YOUR GOAL => Output all of the data verbatim.
*****
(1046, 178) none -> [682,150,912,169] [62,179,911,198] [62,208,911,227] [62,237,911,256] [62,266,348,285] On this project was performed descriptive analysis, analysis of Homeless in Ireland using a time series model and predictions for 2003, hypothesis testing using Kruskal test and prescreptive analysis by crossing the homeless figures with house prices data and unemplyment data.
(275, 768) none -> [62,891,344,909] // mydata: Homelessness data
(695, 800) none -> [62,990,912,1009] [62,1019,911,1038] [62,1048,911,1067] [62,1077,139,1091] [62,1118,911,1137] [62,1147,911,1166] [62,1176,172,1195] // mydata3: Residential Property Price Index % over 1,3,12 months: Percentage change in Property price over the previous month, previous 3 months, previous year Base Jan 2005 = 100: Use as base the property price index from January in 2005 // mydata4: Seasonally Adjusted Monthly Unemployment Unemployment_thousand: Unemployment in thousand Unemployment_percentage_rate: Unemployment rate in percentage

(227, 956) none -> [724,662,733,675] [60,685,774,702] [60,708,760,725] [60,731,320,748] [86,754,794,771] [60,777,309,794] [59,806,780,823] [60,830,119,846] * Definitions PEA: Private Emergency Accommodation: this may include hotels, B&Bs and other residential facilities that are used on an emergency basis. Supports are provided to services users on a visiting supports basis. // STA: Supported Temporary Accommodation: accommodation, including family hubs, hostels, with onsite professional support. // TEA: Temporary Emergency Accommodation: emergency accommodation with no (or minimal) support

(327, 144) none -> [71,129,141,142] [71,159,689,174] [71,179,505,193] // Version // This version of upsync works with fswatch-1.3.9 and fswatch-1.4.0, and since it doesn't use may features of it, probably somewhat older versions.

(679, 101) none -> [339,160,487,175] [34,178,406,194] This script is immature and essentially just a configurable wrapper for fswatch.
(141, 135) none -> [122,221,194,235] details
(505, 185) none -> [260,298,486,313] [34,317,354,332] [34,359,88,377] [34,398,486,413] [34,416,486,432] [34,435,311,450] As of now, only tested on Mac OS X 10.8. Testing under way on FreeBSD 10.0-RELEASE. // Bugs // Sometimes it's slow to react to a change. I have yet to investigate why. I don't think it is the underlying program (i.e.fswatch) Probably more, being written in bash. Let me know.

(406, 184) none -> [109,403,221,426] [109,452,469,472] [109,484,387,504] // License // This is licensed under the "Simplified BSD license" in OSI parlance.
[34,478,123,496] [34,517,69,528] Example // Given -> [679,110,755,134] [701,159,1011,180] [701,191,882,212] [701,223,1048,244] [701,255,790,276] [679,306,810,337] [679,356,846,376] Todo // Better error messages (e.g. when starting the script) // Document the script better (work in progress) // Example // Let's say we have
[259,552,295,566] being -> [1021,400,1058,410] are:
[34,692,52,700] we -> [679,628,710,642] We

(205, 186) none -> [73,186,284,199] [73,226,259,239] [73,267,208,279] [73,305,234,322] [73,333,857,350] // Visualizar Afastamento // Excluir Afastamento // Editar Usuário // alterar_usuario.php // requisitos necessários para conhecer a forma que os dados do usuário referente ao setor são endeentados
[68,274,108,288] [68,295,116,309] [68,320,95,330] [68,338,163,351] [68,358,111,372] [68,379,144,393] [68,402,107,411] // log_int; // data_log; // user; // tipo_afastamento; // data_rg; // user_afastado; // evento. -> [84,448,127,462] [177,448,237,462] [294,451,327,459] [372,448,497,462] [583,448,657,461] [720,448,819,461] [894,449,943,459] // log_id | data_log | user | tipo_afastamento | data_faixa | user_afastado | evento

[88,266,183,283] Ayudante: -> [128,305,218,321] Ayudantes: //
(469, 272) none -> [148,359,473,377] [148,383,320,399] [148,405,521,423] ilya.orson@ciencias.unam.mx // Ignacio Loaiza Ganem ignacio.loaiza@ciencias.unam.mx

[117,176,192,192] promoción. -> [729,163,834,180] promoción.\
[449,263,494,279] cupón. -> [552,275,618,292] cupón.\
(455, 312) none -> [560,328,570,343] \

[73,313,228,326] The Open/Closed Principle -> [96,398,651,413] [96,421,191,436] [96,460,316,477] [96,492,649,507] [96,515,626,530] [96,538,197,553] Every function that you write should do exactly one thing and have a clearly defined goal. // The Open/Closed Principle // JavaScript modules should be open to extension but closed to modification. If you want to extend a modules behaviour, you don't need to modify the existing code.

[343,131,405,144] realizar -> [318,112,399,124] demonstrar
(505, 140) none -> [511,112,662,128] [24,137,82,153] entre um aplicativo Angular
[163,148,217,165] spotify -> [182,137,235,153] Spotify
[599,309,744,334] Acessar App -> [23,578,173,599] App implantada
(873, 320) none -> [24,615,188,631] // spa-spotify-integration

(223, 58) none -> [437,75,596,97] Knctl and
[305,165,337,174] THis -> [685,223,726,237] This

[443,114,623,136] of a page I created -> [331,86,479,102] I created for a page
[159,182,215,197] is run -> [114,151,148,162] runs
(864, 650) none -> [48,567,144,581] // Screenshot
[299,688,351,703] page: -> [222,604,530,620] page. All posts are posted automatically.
*****
ANSWER TO THIS TASK =>
(1046, 178) none -> [682,150,912,169] [62,179,911,198] [62,208,911,227] [62,237,911,256] [62,266,348,285] On this project was performed descriptive analysis, analysis of Homeless in Ireland using a time series model and predictions for 2003, hypothesis testing using Kruskal test and prescreptive analysis by crossing the homeless figures with house prices data and unemplyment data.
(275, 768) none -> [62,891,344,909] // mydata: Homelessness data
(695, 800) none -> [62,990,912,1009] [62,1019,911,1038] [62,1048,911,1067] [62,1077,139,1091] [62,1118,911,1137] [62,1147,911,1166] [62,1176,172,1195] // mydata3: Residential Property Price Index % over 1,3,12 months: Percentage change in Property price over the previous month, previous 3 months, previous year Base Jan 2005 = 100: Use as base the property price index from January in 2005 // mydata4: Seasonally Adjusted Monthly Unemployment Unemployment_thousand: Unemployment in thousand Unemployment_percentage_rate: Unemployment rate in percentage

(227, 956) none -> [724,662,733,675] [60,685,774,702] [60,708,760,725] [60,731,320,748] [86,754,794,771] [60,777,309,794] [59,806,780,823] [60,830,119,846] * Definitions PEA: Private Emergency Accommodation: this may include hotels, B&Bs and other residential facilities that are used on an emergency basis. Supports are provided to services users on a visiting supports basis. // STA: Supported Temporary Accommodation: accommodation, including family hubs, hostels, with onsite professional support. // TEA: Temporary Emergency Accommodation: emergency accommodation with no (or minimal) support

(327, 144) none -> [71,129,141,142] [71,159,689,174] [71,179,505,193] // Version // This version of upsync works with fswatch-1.3.9 and fswatch-1.4.0, and since it doesn't use may features of it, probably somewhat older versions.

(679, 101) none -> [339,160,487,175] [34,178,406,194] This script is immature and essentially just a configurable wrapper for fswatch.
(141, 135) none -> [122,221,194,235] details
(505, 185) none -> [260,298,486,313] [34,317,354,332] [34,359,88,377] [34,398,486,413] [34,416,486,432] [34,435,311,450] As of now, only tested on Mac OS X 10.8. Testing under way on FreeBSD 10.0-RELEASE. // Bugs // Sometimes it's slow to react to a change. I have yet to investigate why. I don't think it is the underlying program (i.e.fswatch) Probably more, being written in bash. Let me know.

(406, 184) none -> [109,403,221,426] [109,452,469,472] [109,484,387,504] // License // This is licensed under the "Simplified BSD license" in OSI parlance.
[34,478,123,496] [34,517,69,528] Example // Given -> [679,110,755,134] [701,159,1011,180] [701,191,882,212] [701,223,1048,244] [701,255,790,276] [679,306,810,337] [679,356,846,376] Todo // Better error messages (e.g. when starting the script) // Document the script better (work in progress) // Example // Let's say we have
[259,552,295,566] being -> [1021,400,1058,410] are:
[34,692,52,700] we -> [679,628,710,642] We

(205, 186) none -> [73,186,284,199] [73,226,259,239] [73,267,208,279] [73,305,234,322] [73,333,857,350] // Visualizar Afastamento // Excluir Afastamento // Editar Usuário // alterar_usuario.php // requisitos necessários para conhecer a forma que os dados do usuário referente ao setor são endeentados
[68,274,108,288] [68,295,116,309] [68,320,95,330] [68,338,163,351] [68,358,111,372] [68,379,144,393] [68,402,107,411] // log_int; // data_log; // user; // tipo_afastamento; // data_rg; // user_afastado; // evento. -> [84,448,127,462] [177,448,237,462] [294,451,327,459] [372,448,497,462] [583,448,657,461] [720,448,819,461] [894,449,943,459] // log_id | data_log | user | tipo_afastamento | data_faixa | user_afastado | evento

[88,266,183,283] Ayudante: -> [128,305,218,321] Ayudantes: //
(469, 272) none -> [148,359,473,377] [148,383,320,399] [148,405,521,423] ilya.orson@ciencias.unam.mx // Ignacio Loaiza Ganem ignacio.loaiza@ciencias.unam.mx

[117,176,192,192] promoción. -> [729,163,834,180] promoción.\
[449,263,494,279] cupón. -> [552,275,618,292] cupón.\
(455, 312) none -> [560,328,570,343] \

[73,313,228,326] The Open/Closed Principle -> [96,398,651,413] [96,421,191,436] [96,460,316,477] [96,492,649,507] [96,515,626,530] [96,538,197,553] Every function that you write should do exactly one thing and have a clearly defined goal. // The Open/Closed Principle // JavaScript modules should be open to extension but closed to modification. If you want to extend a modules behaviour, you don't need to modify the existing code.

[343,131,405,144] realizar -> [318,112,399,124] demonstrar
(505, 140) none -> [511,112,662,128] [24,137,82,153] entre um aplicativo Angular
[163,148,217,165] spotify -> [182,137,235,153] Spotify
[599,309,744,334] Acessar App -> [23,578,173,599] App implantada
(873, 320) none -> [24,615,188,631] // spa-spotify-integration

(223, 58) none -> [437,75,596,97] Knctl and
[305,165,337,174] THis -> [685,223,726,237] This

[443,114,623,136] of a page I created -> [331,86,479,102] I created for a page
[159,182,215,197] is run -> [114,151,148,162] runs
(864, 650) none -> [48,567,144,581] // Screenshot
[299,688,351,703] page: -> [222,604,530,620] page. All posts are posted automatically.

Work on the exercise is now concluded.